デイリー・アップデート

2019年2月12日 (火)

[EU] 2月11日に欧州委員会は、カンボジアから輸入する際の関税優遇措置停止を視野に入れた監視強化のためのプロセスを開始したと発表。今後1年以内に停止の是非を決定する見込み。停止は事実上の経済制裁を意味するが、度重なるカンボジア政権の野党弾圧に抗議するため、モゲリーニ外交安全保障上級代表は”決定的な行動”が必要とコメントした。

[タイ] 2月8日、タイのタクシン元首相派の国家維持党が3月24日に予定される総選挙に向けて現国王の姉にあたるウボンラット王女を次期首相候補とする届出を選挙管理委員会に提出したが、同日夜、国王は「極めて不適切」とする声明を発表。9日、国家維持党は届出を取り下げると発表。11日、選挙管理委員会は届け出のあった各党の次期首相候補を公表し、同王女の立候補資格は認めなかった。

[英国] 2018年10-12月期のGDP成長率は前期比+0.2%となり、7-9月期の+0.6%から減速した。特に企業の設備投資が同▲1.4%と、4四半期連続減となるなど、企業マインドの悪化がうかがえる。米中貿易戦争や世界的な景気減速への懸念の高まりに加えて、Brexit交渉を巡る不確実性の影響も大きい。また、2018年通年では、前年比+1.4%成長であり、これは6年ぶりの低水準となった。

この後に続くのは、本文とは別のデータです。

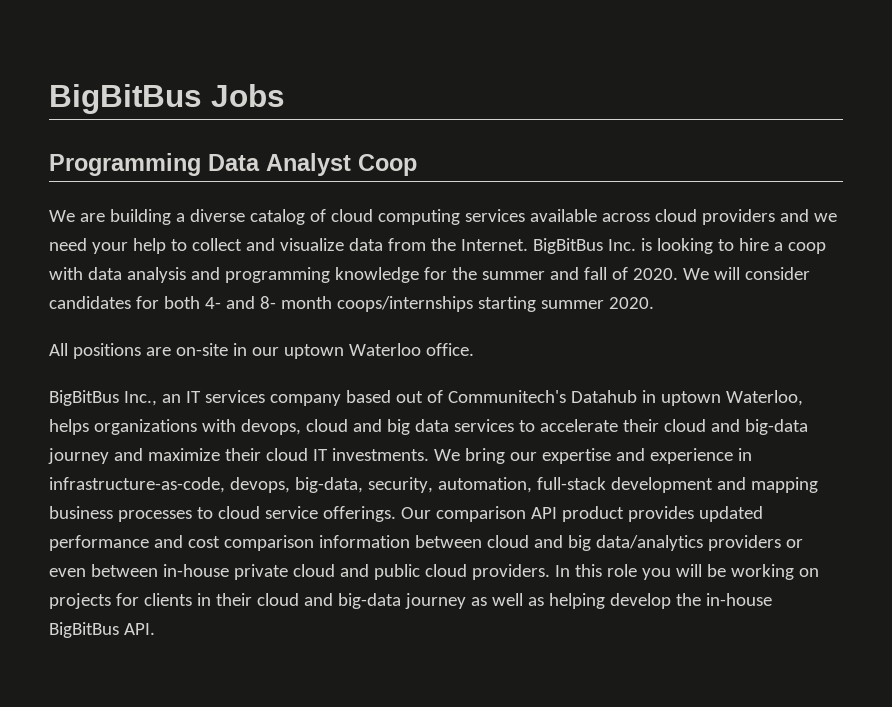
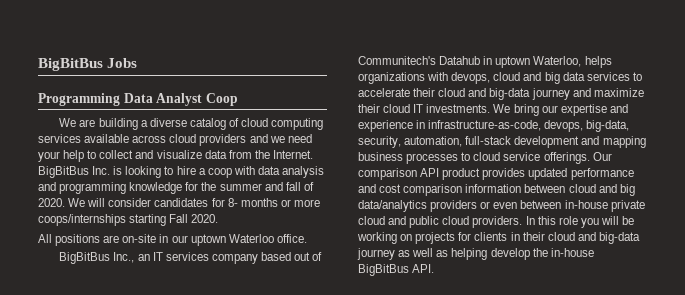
[163,296,332,309] both 4- and 8- month -> [227,198,320,207] 8- months or more
[540,300,604,309] summer -> [169,214,189,223] Fall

[メキシコ] 中銀は政策金利を現行水準で据え置いた。2015年11月から2018年末までの段階的な利上げで政策金利は3%から8.25%まで上昇。前年比のインフレ率は2017年1月以降中銀目標レンジの上限を超過して推移。インフレ率の中銀目標は3%±1%だが、2019年1月末時点で4.3%。前月比のインフレ率は減速してきており、1月は0.09%。飲食費の上昇をエネルギー関連費の下落が相殺した。

[ロシア] 政府はプーチン大統領の命令に基づき、2024年までの内政目標となる「優先的国家プロジェクトのリスト」をまとめた。向こう6年間で道路建設やインフラ整備、環境保護などに25.7兆ルーブル(約43兆円)を投入すると発表した。この内政目標に沿って連邦予算が優先的に配分されることになっている。